:: RECORDS TO PROCESS ::
=======

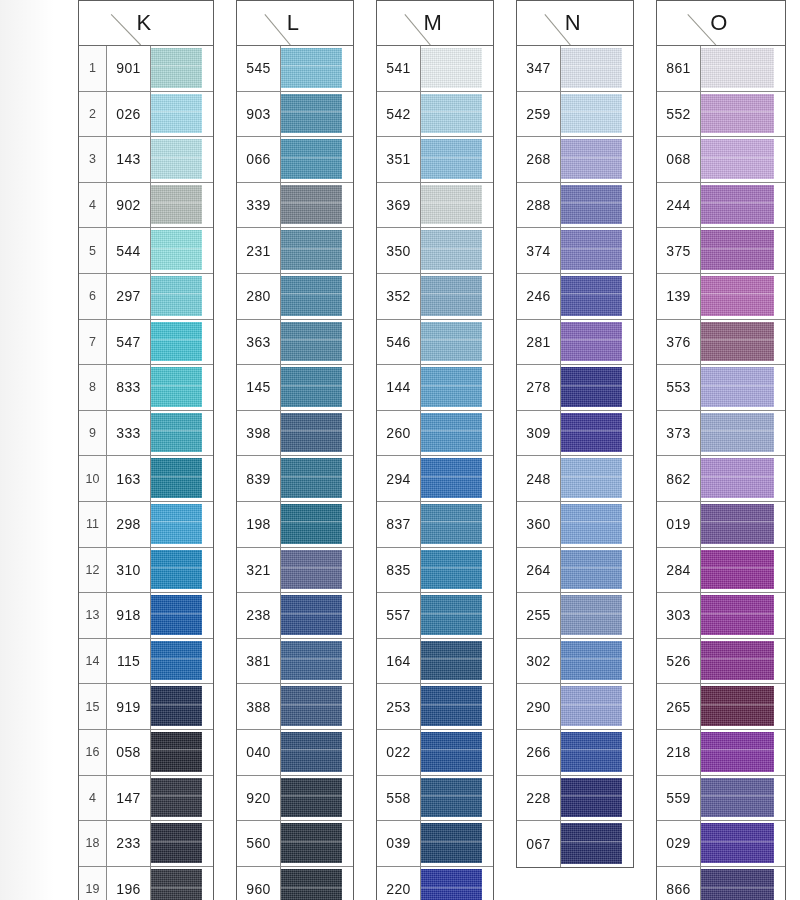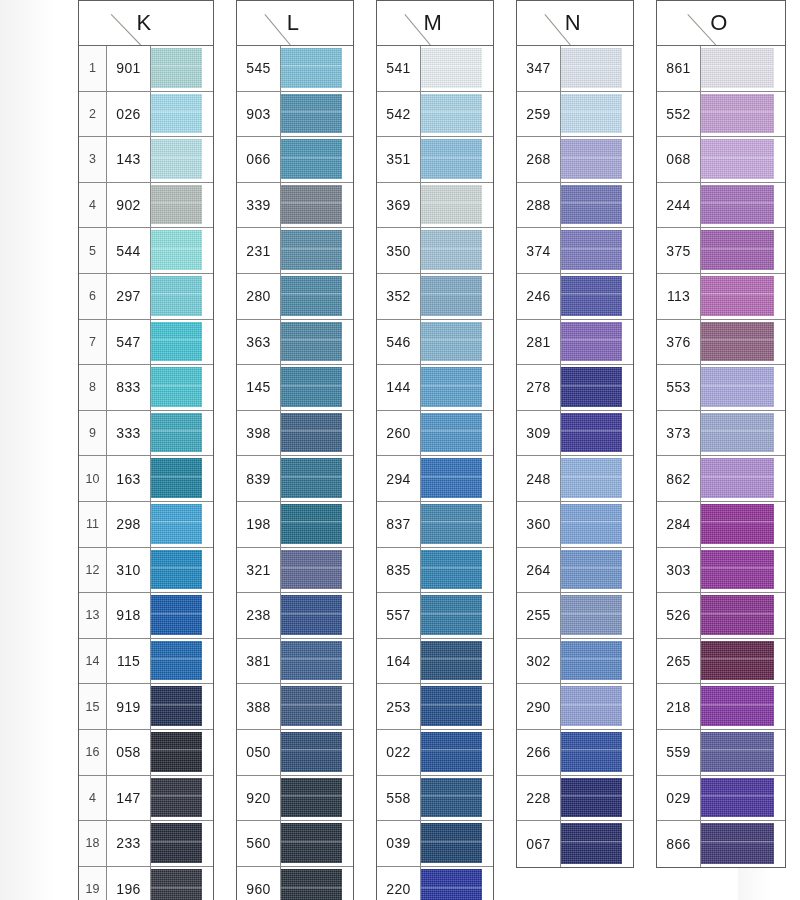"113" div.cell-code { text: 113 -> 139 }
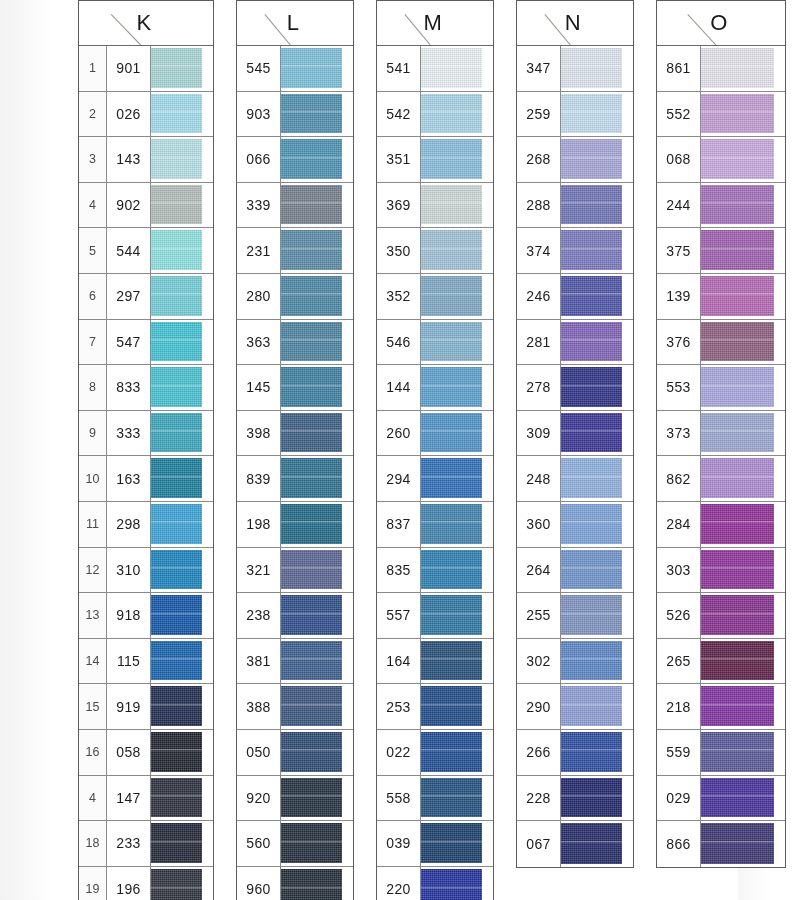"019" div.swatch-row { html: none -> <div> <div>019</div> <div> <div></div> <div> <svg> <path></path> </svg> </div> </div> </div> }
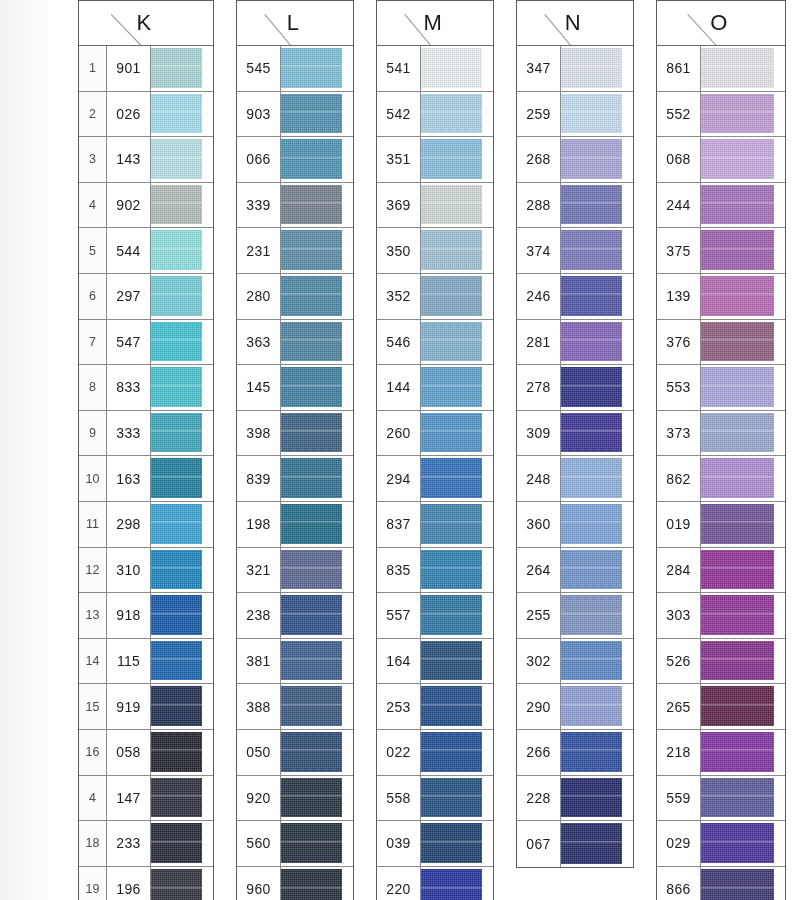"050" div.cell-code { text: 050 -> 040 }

=======

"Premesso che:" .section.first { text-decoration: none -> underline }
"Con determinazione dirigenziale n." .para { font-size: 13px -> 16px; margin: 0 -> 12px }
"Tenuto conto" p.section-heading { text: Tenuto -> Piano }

=======

:: YOUR GOAL ::
Using the data above, print exactly the lines from the line that contains "text-decoration: none ->" through the line that contains "text: Tenuto ->", with both included.

:: YOUR SOLUTION ::
"Premesso che:" .section.first { text-decoration: none -> underline }
"Con determinazione dirigenziale n." .para { font-size: 13px -> 16px; margin: 0 -> 12px }
"Tenuto conto" p.section-heading { text: Tenuto -> Piano }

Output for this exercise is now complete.